Please restate the data that follows word for word, with the pictures left out.

(Records supplied begins)

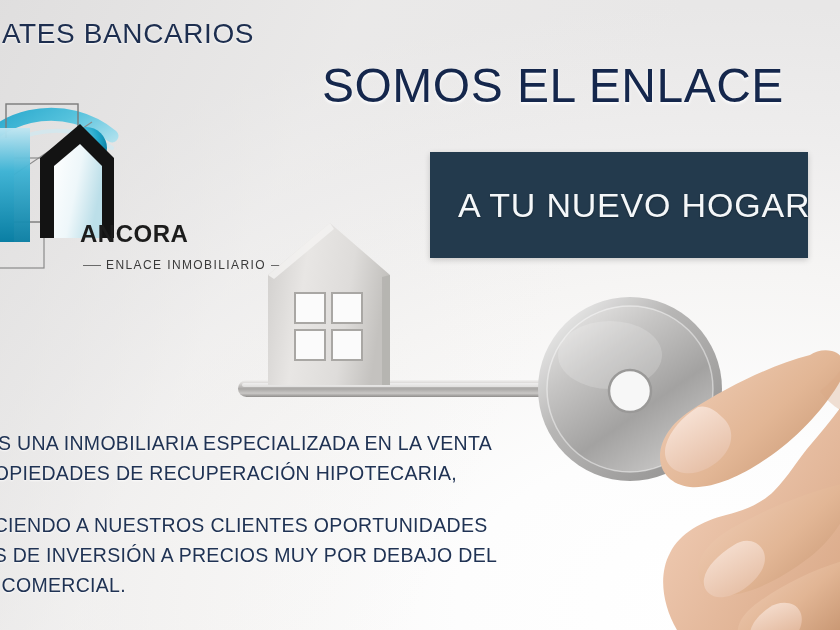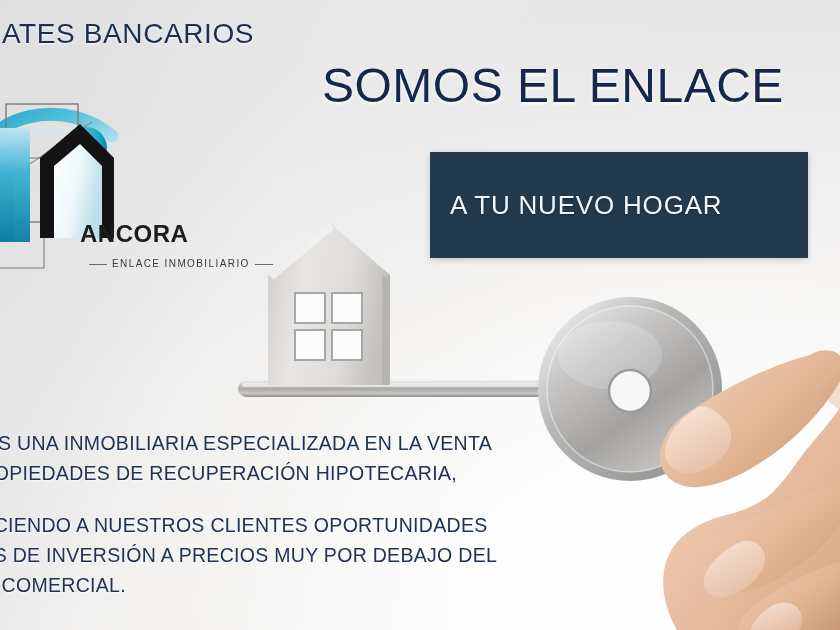--- a/index.html
+++ b/index.html
@@ -31,22 +31,22 @@
 
   
   .logo{position:absolute;left:-38px;top:62px;width:300px;height:160px;}
   .logo svg{display:block;}
   .logo-word{
     position:absolute;left:118px;top:160px;
     font-size:24px;font-weight:700;letter-spacing:.5px;
     color:#1c1c1c;line-height:1;
   }
   .logo-tag{
-    position:absolute;left:122px;top:196px;
-    font-size:10px;letter-spacing:1.4px;color:#3a3a3a;
+    position:absolute;left:116px;top:196px;
+    font-size:12px;letter-spacing:1.4px;color:#3a3a3a;
     white-space:nowrap;
   }
   .logo-tag .rule{
     display:inline-block;width:18px;height:1px;background:#6a6a6a;
     vertical-align:middle;margin:0 5px;
   }
 
   
   .headline{
     position:absolute;left:322px;top:58px;
@@ -57,22 +57,22 @@
   }
 
   
   .banner{
     position:absolute;left:430px;top:152px;width:378px;height:106px;
     background:#233a4d;
     box-shadow:0 2px 6px rgba(0,0,0,.18);
     display:flex;align-items:center;
   }
   .banner-text{
-    color:#f4f7f9;font-size:26px;letter-spacing:.8px;
-    margin-left:20px;white-space:nowrap;
+    color:#f4f7f9;font-size:34px;letter-spacing:.8px;
+    margin-left:28px;white-space:nowrap;
     text-shadow:0 1px 2px rgba(0,0,0,.35);
   }
 
   
   .key{position:absolute;left:210px;top:215px;width:640px;height:420px;}
   .key svg{display:block;}
 
   
   .copy{
     position:absolute;left:-34px;top:428px;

(Records supplied ends)

Answer area:
--- a/index.html
+++ b/index.html
@@ -31,22 +31,22 @@
 
   
   .logo{position:absolute;left:-38px;top:62px;width:300px;height:160px;}
   .logo svg{display:block;}
   .logo-word{
     position:absolute;left:118px;top:160px;
     font-size:24px;font-weight:700;letter-spacing:.5px;
     color:#1c1c1c;line-height:1;
   }
   .logo-tag{
-    position:absolute;left:122px;top:196px;
-    font-size:10px;letter-spacing:1.4px;color:#3a3a3a;
+    position:absolute;left:116px;top:196px;
+    font-size:12px;letter-spacing:1.4px;color:#3a3a3a;
     white-space:nowrap;
   }
   .logo-tag .rule{
     display:inline-block;width:18px;height:1px;background:#6a6a6a;
     vertical-align:middle;margin:0 5px;
   }
 
   
   .headline{
     position:absolute;left:322px;top:58px;
@@ -57,22 +57,22 @@
   }
 
   
   .banner{
     position:absolute;left:430px;top:152px;width:378px;height:106px;
     background:#233a4d;
     box-shadow:0 2px 6px rgba(0,0,0,.18);
     display:flex;align-items:center;
   }
   .banner-text{
-    color:#f4f7f9;font-size:26px;letter-spacing:.8px;
-    margin-left:20px;white-space:nowrap;
+    color:#f4f7f9;font-size:34px;letter-spacing:.8px;
+    margin-left:28px;white-space:nowrap;
     text-shadow:0 1px 2px rgba(0,0,0,.35);
   }
 
   
   .key{position:absolute;left:210px;top:215px;width:640px;height:420px;}
   .key svg{display:block;}
 
   
   .copy{
     position:absolute;left:-34px;top:428px;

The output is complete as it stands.